Dans la négociation qui conduira à déterminer notre part de cette dette, notre rapport de force tiendra au fait qu’Ottawa, seul responsable juridique de la dette, sera demandeur. L’incertitude créée par l’absence d’un accord pèsera sur le dollar et l’économie canadienne au grand complet, d’où la pression des marchés pour qu’Ottawa règle le plus rapidement possible. Nous serons également pressés, mais moins que lui. (Aussi, les auteurs n’ont pas compris que les fonds de retraite canadiens envers ses employés et ses vétérans resteront à la charge du Canada jusqu’à l’épuisement des obligations qu’il a contractées envers ces individus. On ne s’en mêlera pas.)

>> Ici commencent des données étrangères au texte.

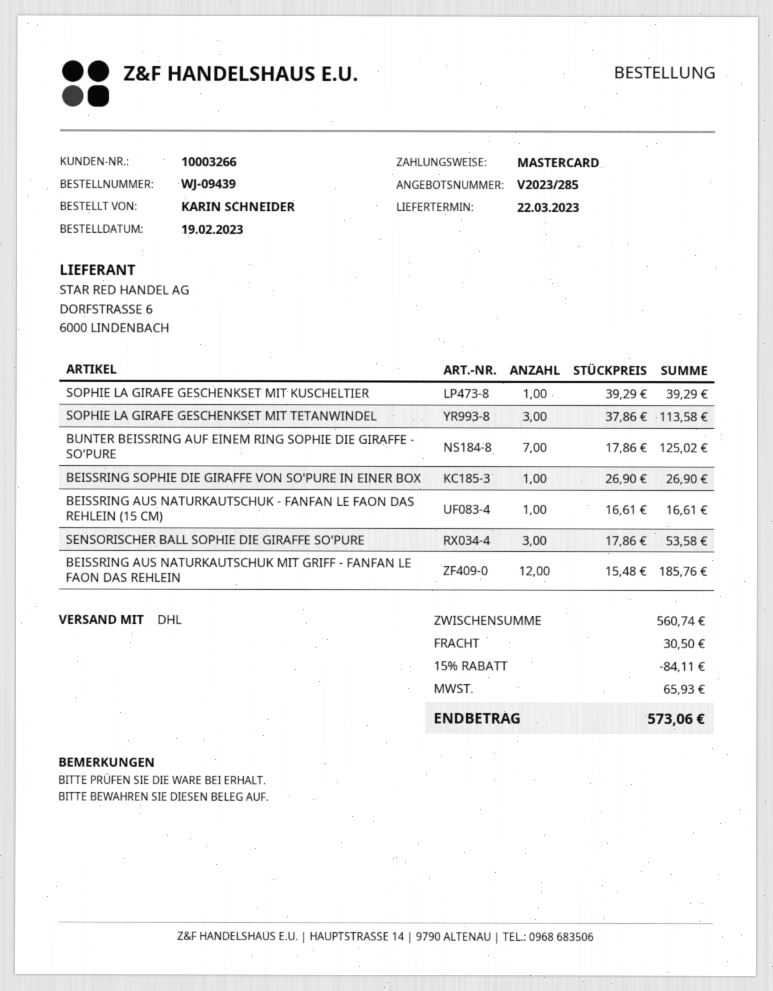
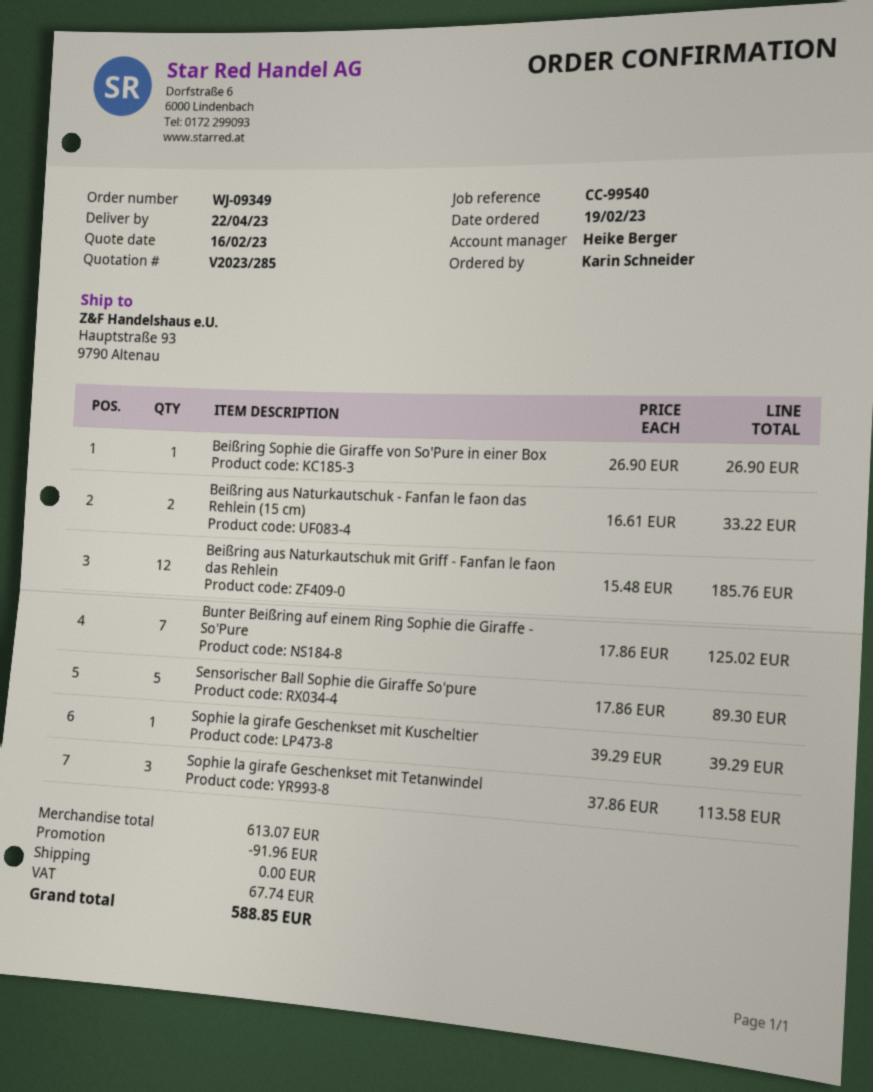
order number: WJ-09439 -> WJ-09349
delivery date: 2023-03-22 -> 2023-04-22
BEISSRING AUS NATURKAUTSCHUK - FANFAN LE FAON DAS REHLEIN (15 CM): 1 x 16.61 = 16.61 -> 2 x 16.61 = 33.22
SENSORISCHER BALL SOPHIE DIE GIRAFFE SO'PURE: 3 x 17.86 = 53.58 -> 5 x 17.86 = 89.30
subtotal: 560.74 -> 613.07
discount: 84.11 -> 91.96
shipping: 30.50 -> 0.00
tax: 65.93 -> 67.74
total: 573.06 -> 588.85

On ne s’entendra jamais complètement sur les bienfaits et les coûts présumés d’un futur Québec souverain. Dans ses premières années, il s’agira évidemment d’un grand chantier. Les partisans du Non choisissent de n’y voir qu’un paquet de troubles et de risques variés qui nous arrachent à notre zone canadienne de confort. Ce sont au final des Tanguy. Je préfère, comme mes amis indépendantistes, y voir le début d’une fascinante nouvelle période de notre vie collective, pleine de défis à relever. On attribue au leader français Léon Blum, venant de prendre le pouvoir avec le Front populaire en 1936, cette phrase qui épouse parfaitement notre sentiment et notre optimisme : « Enfin, les difficultés commencent ! »

(Ce texte a d’abord été publié dans Le Devoir.)

5 avis sur « Nos adieux au biafra »

  1. Je suis complètement d’accord avec M. Lisée. Quand je rencontre un fédéraliste, je lui demande de me donner trois bonnes raisons de rester dans le Canada. On me sort la pension de vieillesse, le passeport, les Rocheuses et nos frères francophones des autres provinces qu’il ne faut pas abandonner. Comme si un gouvernement du Québec indépendant ne pourra pas s’occuper des pensions et du passeport… Quand aux Rocheuses, on pourra toujours les visiter comme on visite les Alpes ou les Pyrénées. Pour la question de nos frères francophones, avez-vous remarqué que ceux qui veulent « réussir » dans les arts, ils viennent compléter leurs prestations au Québec… C’est certain qu’il vaut mieux laisser presque la moitié de mes revenus à mon « beau-frère » pour qu’il puisse m’aider à administrer mon budget…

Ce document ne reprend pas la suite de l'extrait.